So I have come to face a dilema, and its sorta a sit and wait one for now. But anyways. I am not getting the hours that I want at my job. I have asked since I started at the hospital for full time hours. Everytime my boss tells me that she will give me a holler when she has the hours to give. Well there have been several rounds of people hired and working full time and she hasn't offered me the hours. And when ever I remind her she tells me that she just hired people and so she doesn't have the hours to give yet again.
Well I have asked for some changes and because I am not in school none of my "requests" will be honored becuase those who are in school take precedence. I don't want to grumble about it but it really makes me feel worthless, like nothing I do at work is good enough to be able to request what I would like at work. I have emailed my boss this weekend trying to get somethings resolved and hopefully it will work out.
Now here comes the other side. There is a position available in the Peds department for a HUC (Secretary) from 5 to 11:30 pm I am guessing 5 nights a week because its full time. Now this would be great because It wouldn't kill my sleeping habits. Its full time hours and its getting my "foot in the door" to peds. The only things that are bad about it is leaving my friends on my floor now and that I wouldn't be doing patient care its a clerical job.
So now I have to really sit and think about it. Everyone I have talked to told me that I should just apply and I can tell them no later if they offer me the job and I chose to stay where I am . But I don't know what to do. I don't like change because it is so uncertain. And I could just enroll into school this fall and then my wants and needs would have to be taken into account also. uggg I really don't know what to do .
6 comments:
Hmmm. That is a tough one. It is true about getting your foot in the door though, you can always move up once youre in. And don't worry about the friends, everyone loves you so you wont have any problem making new ones!
A part of me wants to scream -- DO IT!!! Apply for that job...especially if it would work out better for sleeping and taking care of the girls.
But I know how much you love being a PCT...so I don't want to discourage that either.
I could put in a plug for myself...but our friendship extends WAY beyond work.
You should pray about it. You have to do what is best for you.
Go for it! My wife is an RN on peds; one of the HUCs just became a PCT (probably the reason they need a new HUC). You would love the staff there, they are wonderful!
the position closed before I could apply.. which sucks so bad becuase I really wanted it..

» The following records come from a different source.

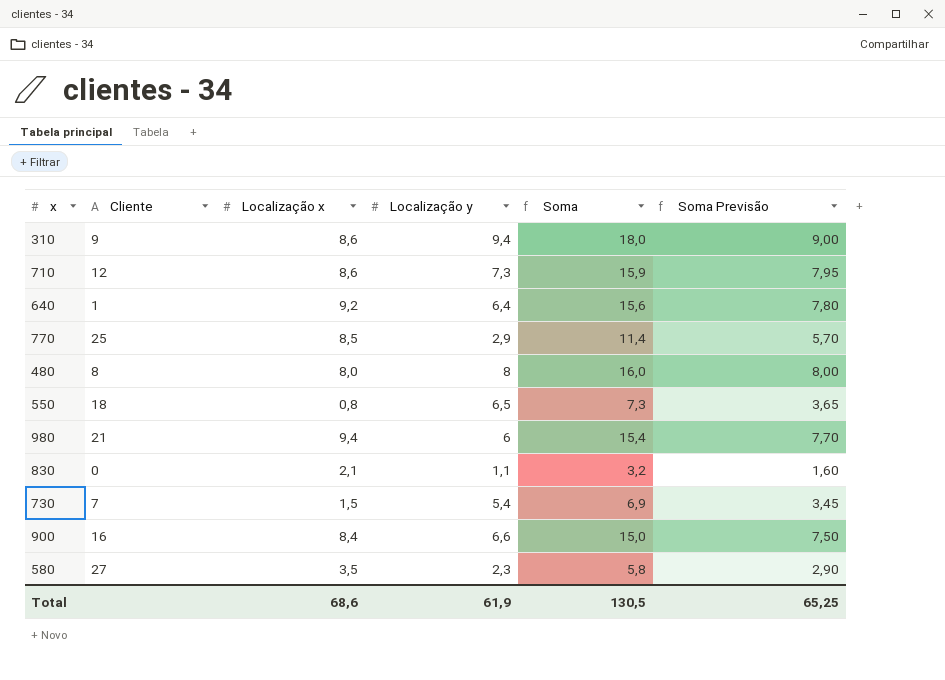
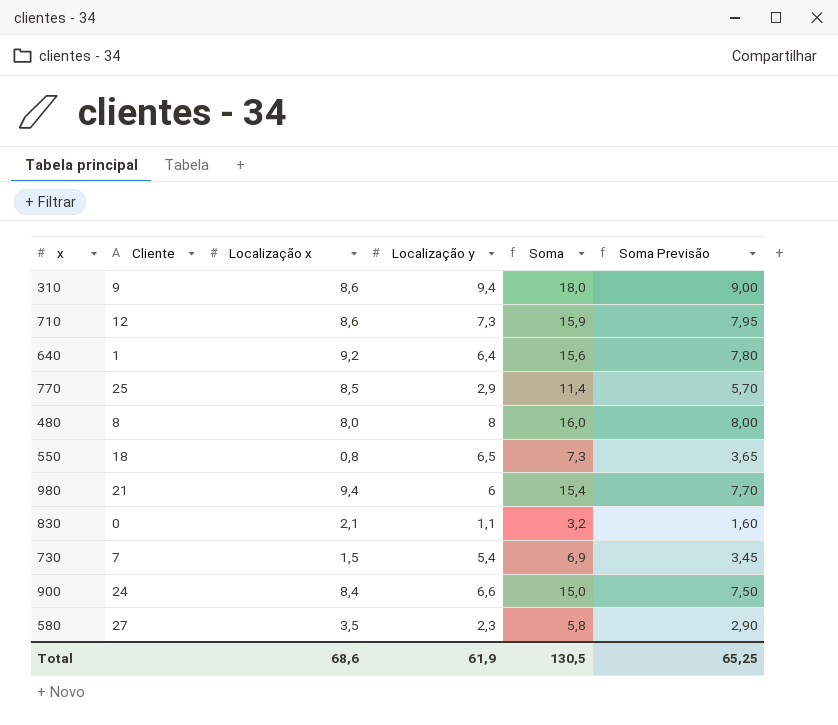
900 | Cliente: 16 -> 24

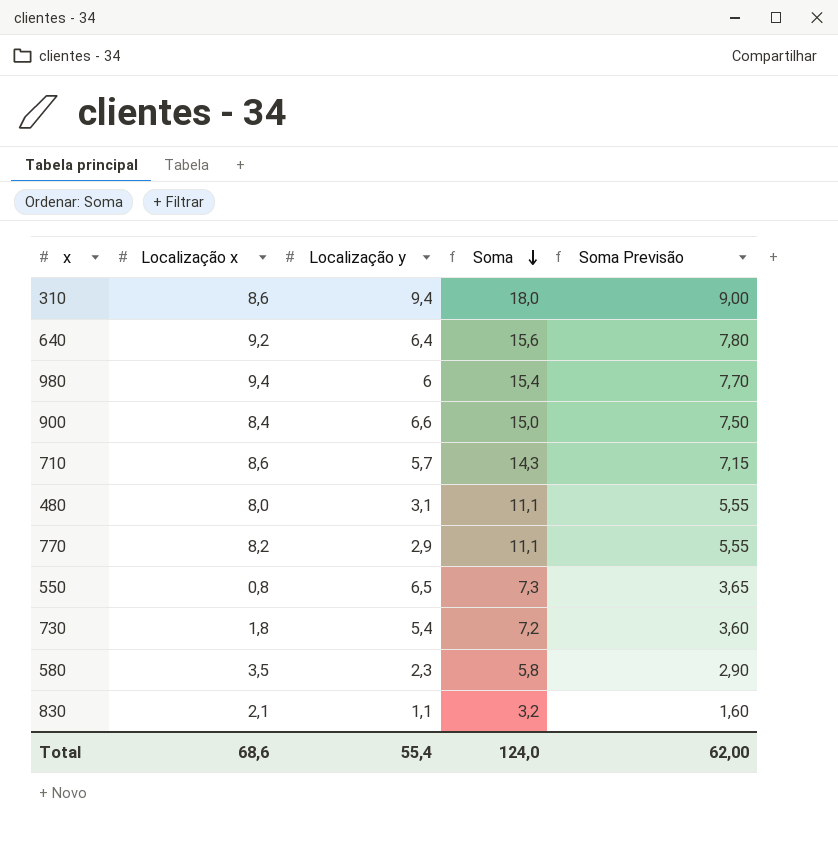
row order: none -> Soma descending
column Cliente | position: 2 -> none
710 | Localização y: 7,3 -> 5,7
710 | Soma: 15,9 -> 14,3
710 | Soma Previsão: 7,95 -> 7,15
480 | Localização y: 8 -> 3,1
480 | Soma: 16,0 -> 11,1
480 | Soma Previsão: 8,00 -> 5,55
770 | Localização x: 8,5 -> 8,2
770 | Soma: 11,4 -> 11,1
770 | Soma Previsão: 5,70 -> 5,55
730 | Localização x: 1,5 -> 1,8
730 | Soma: 6,9 -> 7,2
730 | Soma Previsão: 3,45 -> 3,60
Total | Localização y: 61,9 -> 55,4
Total | Soma: 130,5 -> 124,0
Total | Soma Previsão: 65,25 -> 62,00

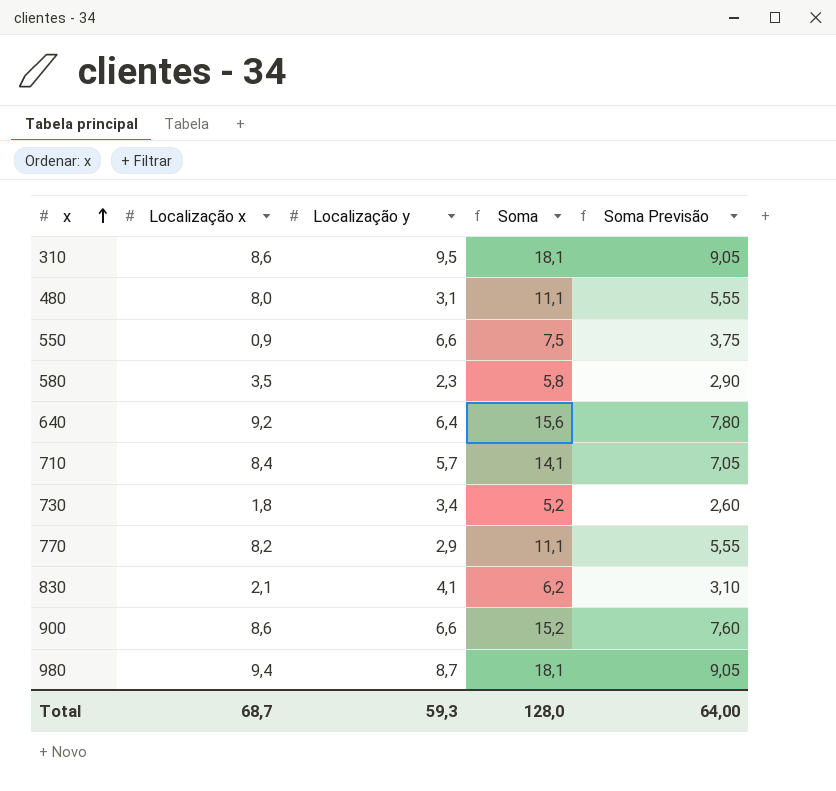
row order: Soma descending -> x ascending
310 | Localização y: 9,4 -> 9,5
310 | Soma: 18,0 -> 18,1
310 | Soma Previsão: 9,00 -> 9,05
550 | Localização x: 0,8 -> 0,9
550 | Localização y: 6,5 -> 6,6
550 | Soma: 7,3 -> 7,5
550 | Soma Previsão: 3,65 -> 3,75
710 | Localização x: 8,6 -> 8,4
710 | Soma: 14,3 -> 14,1
710 | Soma Previsão: 7,15 -> 7,05
730 | Localização y: 5,4 -> 3,4
730 | Soma: 7,2 -> 5,2
730 | Soma Previsão: 3,60 -> 2,60
830 | Localização y: 1,1 -> 4,1
830 | Soma: 3,2 -> 6,2
830 | Soma Previsão: 1,60 -> 3,10
900 | Localização x: 8,4 -> 8,6
900 | Soma: 15,0 -> 15,2
900 | Soma Previsão: 7,50 -> 7,60
980 | Localização y: 6 -> 8,7
980 | Soma: 15,4 -> 18,1
980 | Soma Previsão: 7,70 -> 9,05
Total | Localização x: 68,6 -> 68,7
Total | Localização y: 55,4 -> 59,3
Total | Soma: 124,0 -> 128,0
Total | Soma Previsão: 62,00 -> 64,00

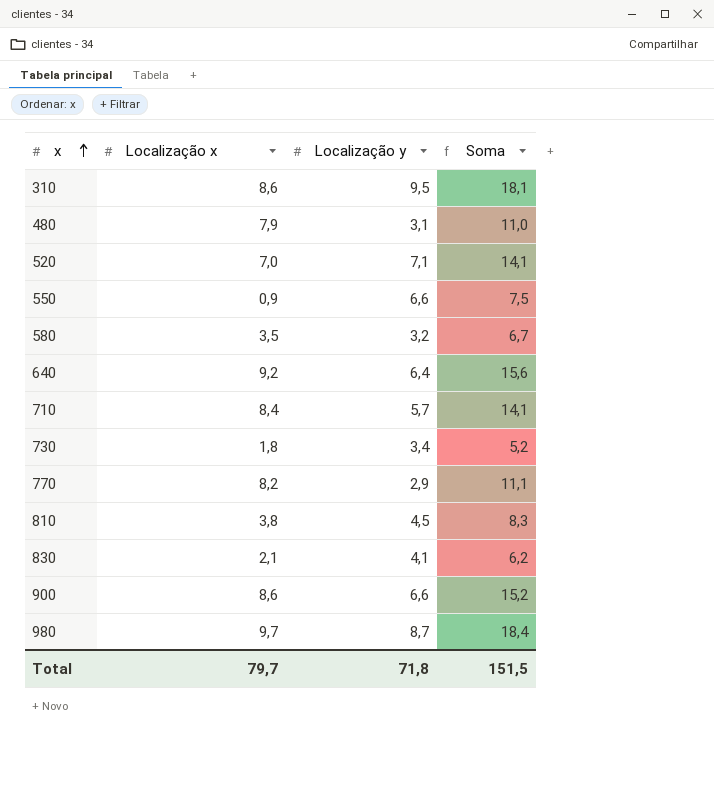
column Soma Previsão | formula: [Soma] * 0,5 -> none
480 | Localização x: 8,0 -> 7,9
480 | Soma: 11,1 -> 11,0
row 520: none -> 7,0 | 7,1 | 14,1
580 | Localização y: 2,3 -> 3,2
580 | Soma: 5,8 -> 6,7
row 810: none -> 3,8 | 4,5 | 8,3
980 | Localização x: 9,4 -> 9,7
980 | Soma: 18,1 -> 18,4
Total | Localização x: 68,7 -> 79,7
Total | Localização y: 59,3 -> 71,8
Total | Soma: 128,0 -> 151,5

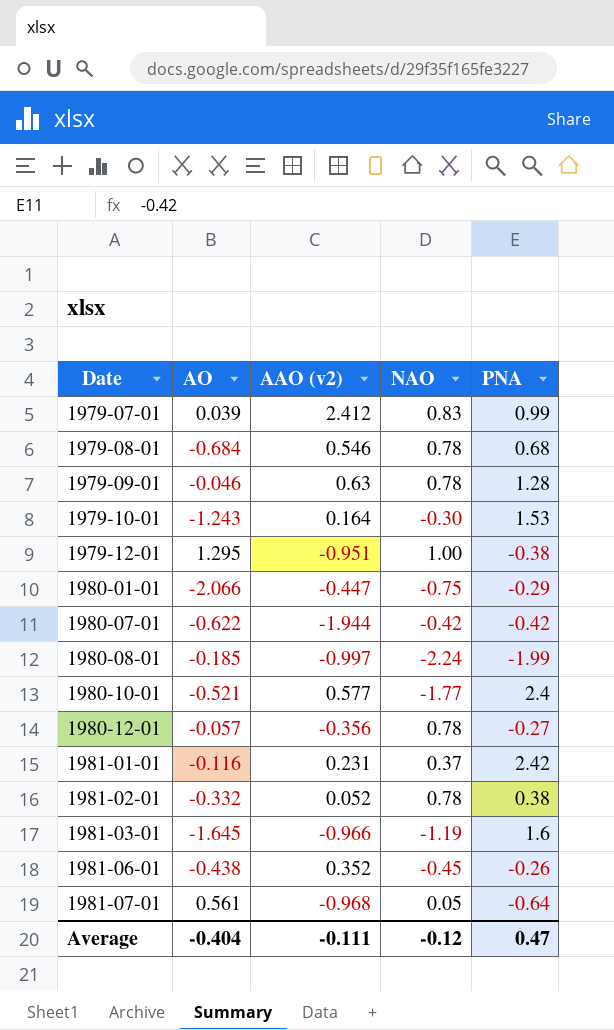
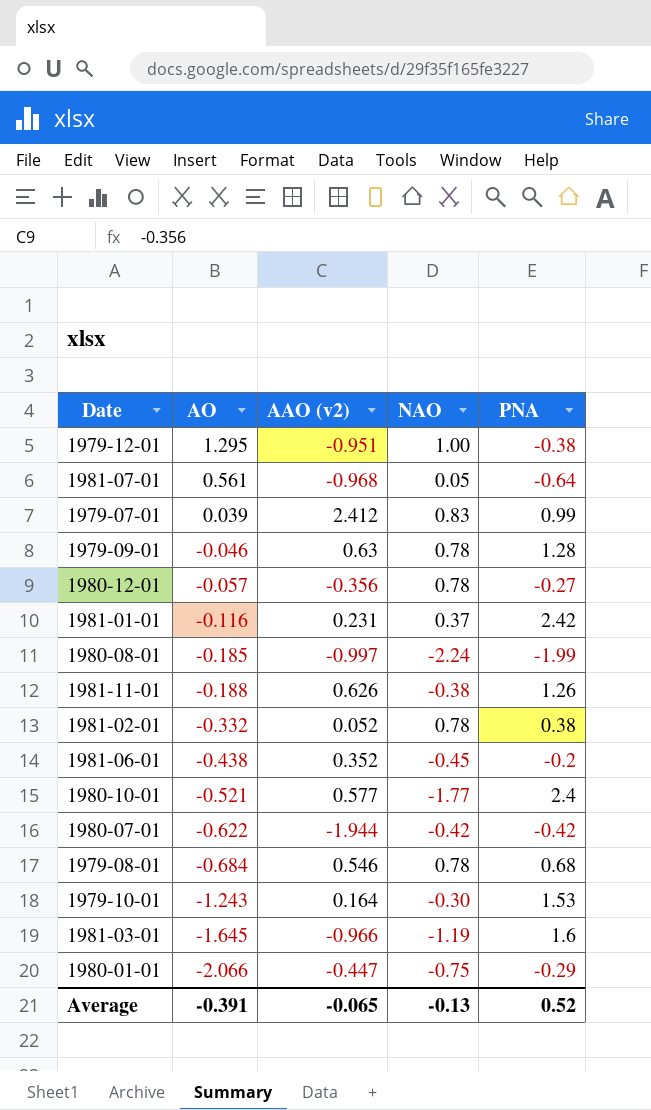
row order: Date ascending -> AO descending
row 1981-11-01: none -> -0.188 | 0.626 | -0.38 | 1.26
1981-06-01 | PNA: -0.26 -> -0.2
Average | AO: -0.404 -> -0.391
Average | AAO (v2): -0.111 -> -0.065
Average | NAO: -0.12 -> -0.13
Average | PNA: 0.47 -> 0.52

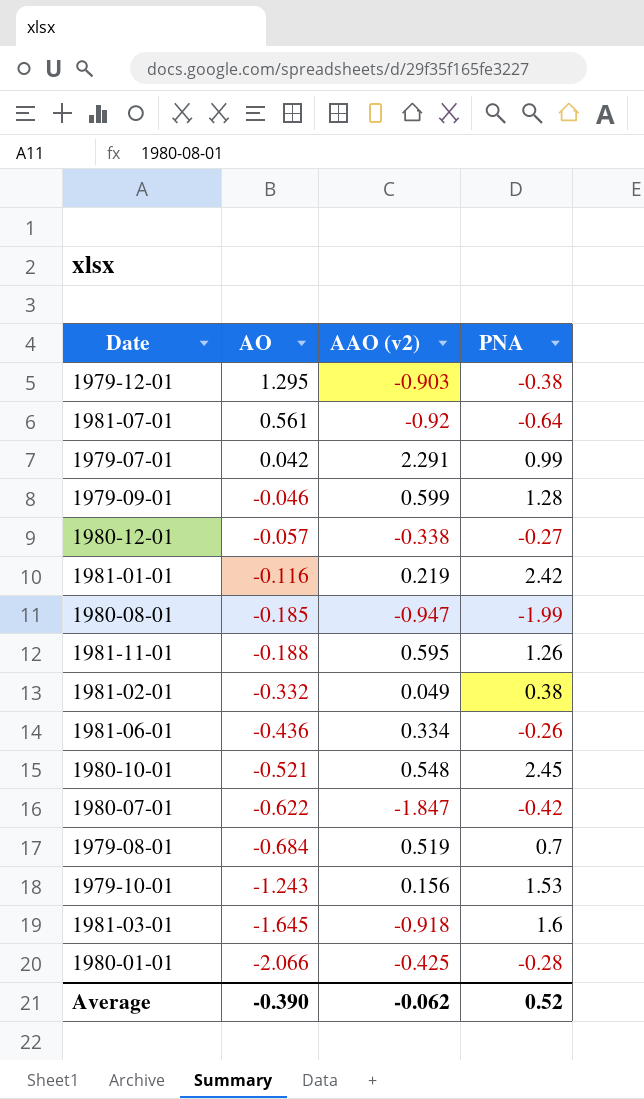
column NAO | position: 4 -> none
1979-12-01 | AAO (v2): -0.951 -> -0.903
1981-07-01 | AAO (v2): -0.968 -> -0.92
1979-07-01 | AO: 0.039 -> 0.042
1979-07-01 | AAO (v2): 2.412 -> 2.291
1979-09-01 | AAO (v2): 0.63 -> 0.599
1980-12-01 | AAO (v2): -0.356 -> -0.338
1981-01-01 | AAO (v2): 0.231 -> 0.219
1980-08-01 | AAO (v2): -0.997 -> -0.947
1981-11-01 | AAO (v2): 0.626 -> 0.595
1981-02-01 | AAO (v2): 0.052 -> 0.049
1981-06-01 | AO: -0.438 -> -0.436
1981-06-01 | AAO (v2): 0.352 -> 0.334
1981-06-01 | PNA: -0.2 -> -0.26
1980-10-01 | AAO (v2): 0.577 -> 0.548
1980-10-01 | PNA: 2.4 -> 2.45
1980-07-01 | AAO (v2): -1.944 -> -1.847
1979-08-01 | AAO (v2): 0.546 -> 0.519
1979-08-01 | PNA: 0.68 -> 0.7
1979-10-01 | AAO (v2): 0.164 -> 0.156
1981-03-01 | AAO (v2): -0.966 -> -0.918
1980-01-01 | AAO (v2): -0.447 -> -0.425
1980-01-01 | PNA: -0.29 -> -0.28
Average | AO: -0.391 -> -0.390
Average | AAO (v2): -0.065 -> -0.062

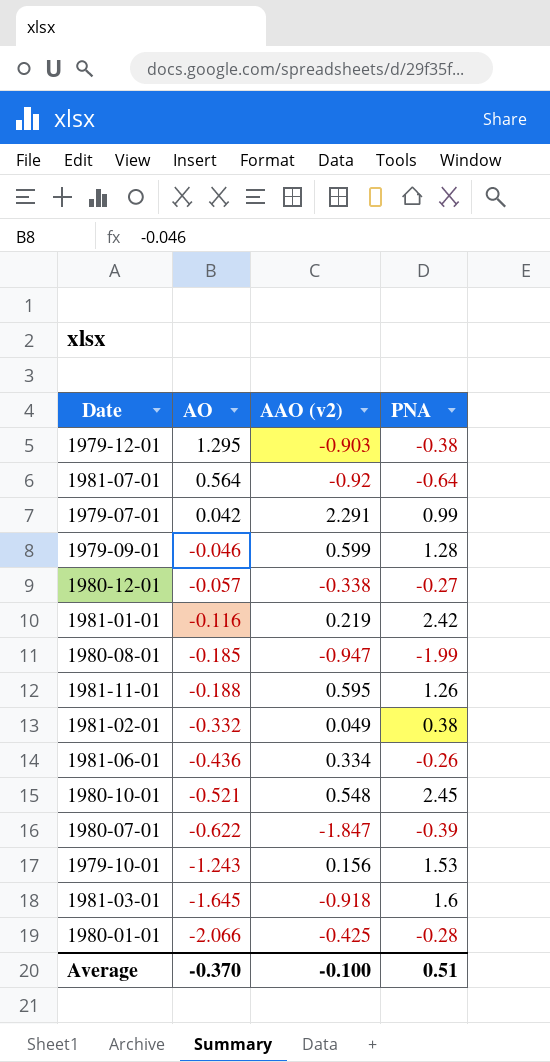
row 1979-08-01: -0.684 | 0.519 | 0.7 -> none
1981-07-01 | AO: 0.561 -> 0.564
1980-07-01 | PNA: -0.42 -> -0.39
Average | AO: -0.390 -> -0.370
Average | AAO (v2): -0.062 -> -0.100
Average | PNA: 0.52 -> 0.51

I think you should apply, not just because it will keep your options open and you can decide later, but because it allows more time to work on school and that is how you'll truly be able to progress. You can only go so far working the same job. Change is scary and it is sad leaving friends, but it is a necessary part of life in order for us to maintain happiness. Continuing to go to school will help you get back to patient care and move on to a better paycheck, too! Besides, I know you. You will be happier in the long run.
i was too slow to post. oops. should have read all the comments first.